I took Olivia and Leah into the Hall of Mirrors at Chicago’s Museum of Science and Industry.  Lots of fun, uncertainty, confusion, a bump or two on the nose and ultimately a deeply human experience. We stumbled our way through the mirror matrix, losing and finding our way step by step. Everyone we met was laughing and as confused as we were. “If we see ourselves,” I told the girls, “we have to go another way.”

Little did I realize how profound a metaphor that would be. At one point, I came face to face with a fellow maze traveler. She was laughing and smiling.  So was I.  She was disoriented. So was I. Without thinking I exclaimed, “Are you me? Am I you?” I felt as if I had ceased to exist knowing that her face was reflecting to me exactly how I felt.

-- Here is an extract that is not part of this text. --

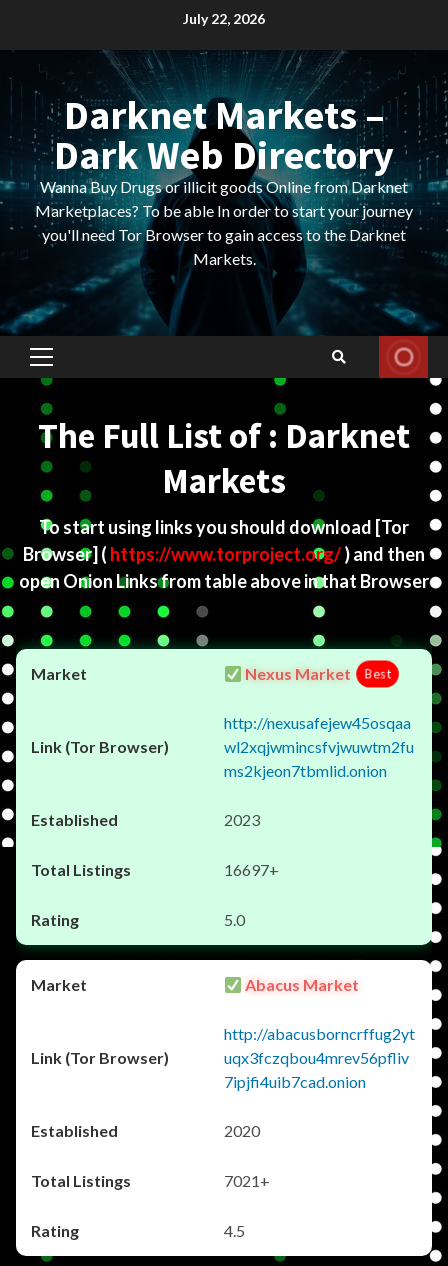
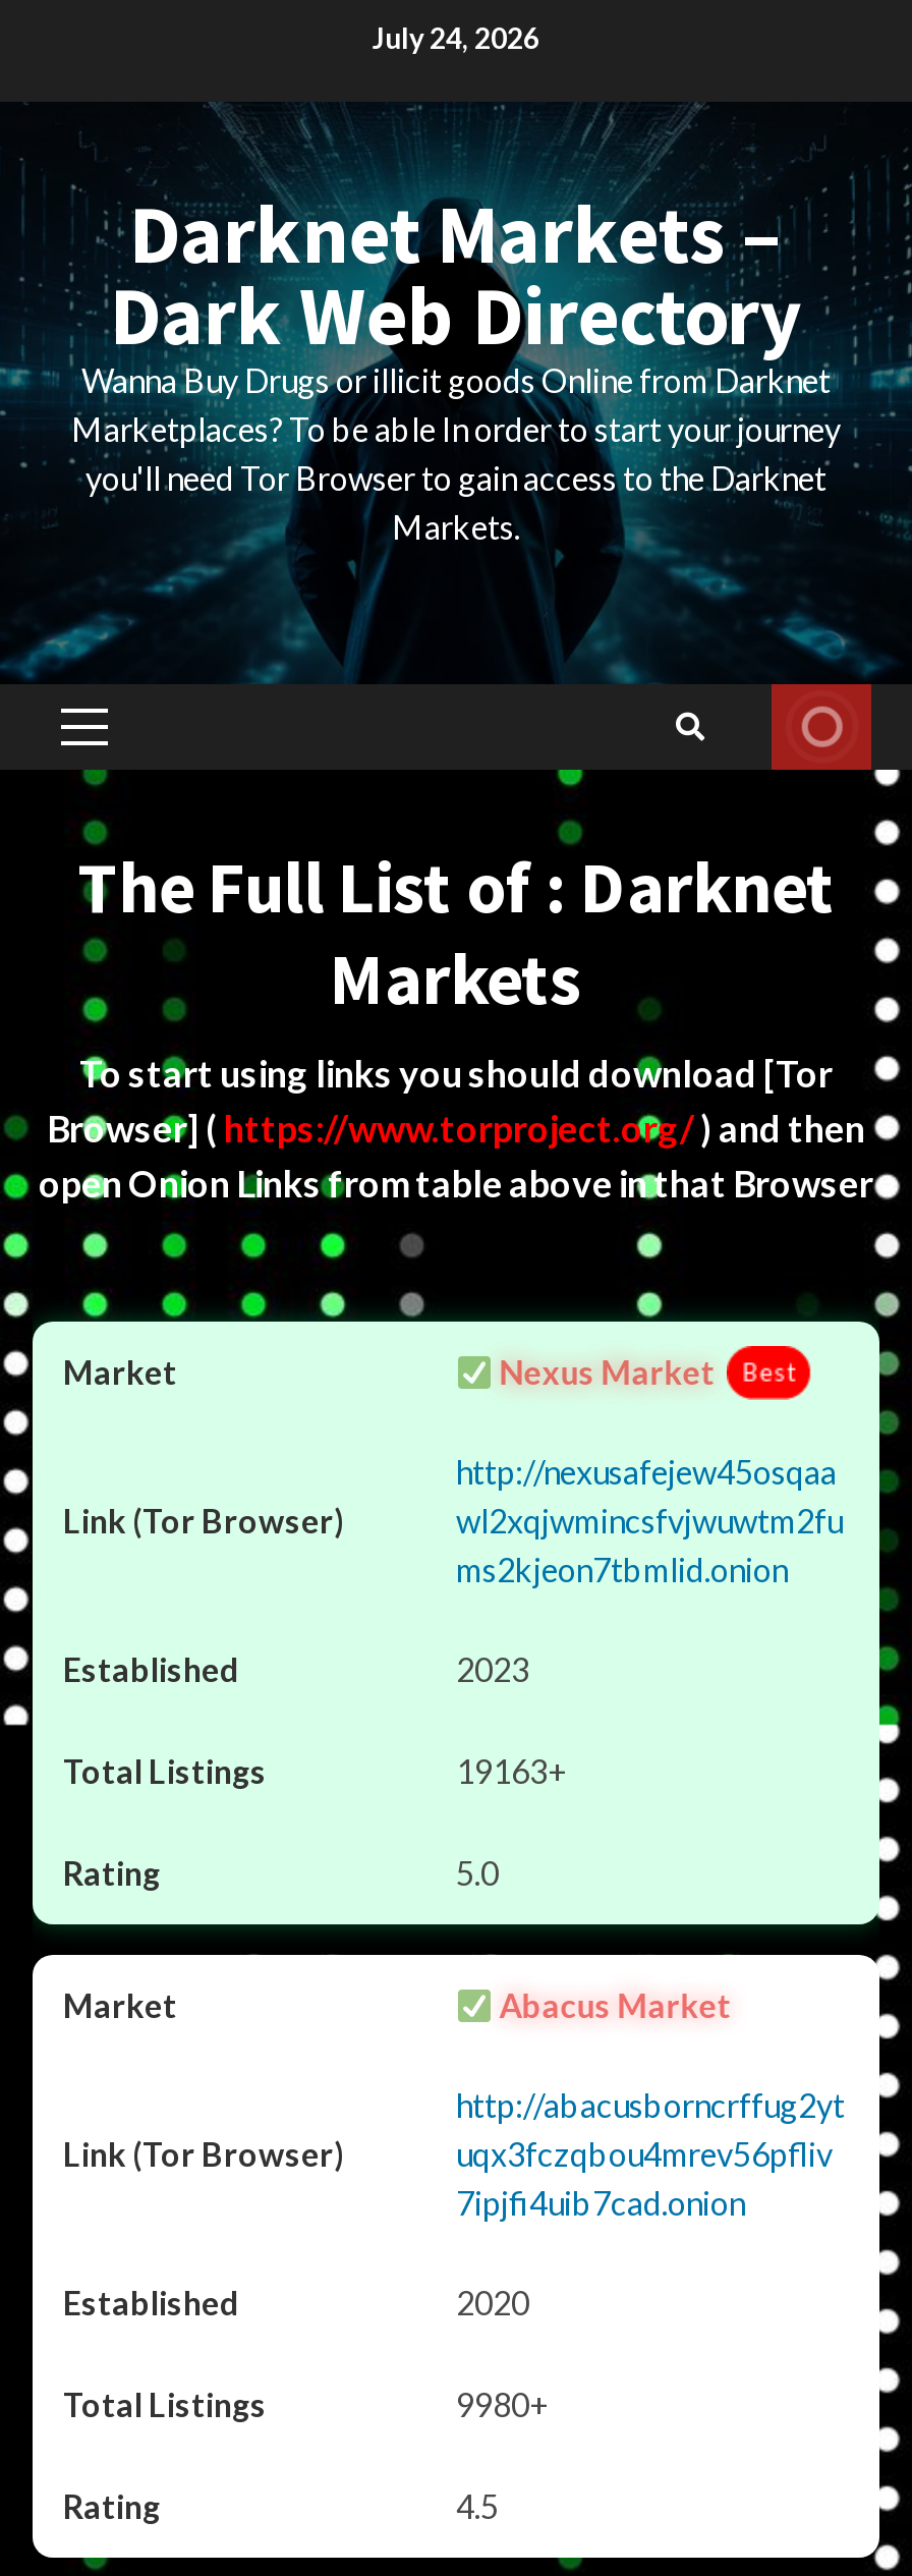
[183,10,265,26] July 22, 2026 -> [373,19,539,54] July 24, 2026
[224,860,279,879] 16697+ -> [456,1751,568,1790] 19163+
[224,1171,270,1190] 7021+ -> [456,2385,550,2423] 9980+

It was quite surreal to feel that I’d lost my sense of self only to regain in the face of another. Eventually the girls and I found our way out.

The memory of meeting that woman, and my own confusion over where I ended and she began, stays with me.  Isn’t that the crux of so much philosophical musing?  Hillel’s do-unto-others admonishment? The Holy Grail of pursuing peace and loving our neighbors as ourselves? How do we see the other in ourself? How do we see ourself in the other?

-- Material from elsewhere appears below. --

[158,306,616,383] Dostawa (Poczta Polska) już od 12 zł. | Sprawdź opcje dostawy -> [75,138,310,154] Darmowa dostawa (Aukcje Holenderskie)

Perhaps the world is nothing but a grand hall of mirrors. We stumble along trying to find the way out of our confusion. We bump up against our own foibles, limitations, pain and missteps again and again until we (hopefully) take a new path. There is surely less laughter in such halls.

What if we could cultivate that sense of fuzzy boundaries? What if we could meet eye to eye, forgetting ourselves while recognizing in the other a similar sense of disorientation? What if we observed ourselves convinced we are on the right path, only to crash into our own strictures again and again?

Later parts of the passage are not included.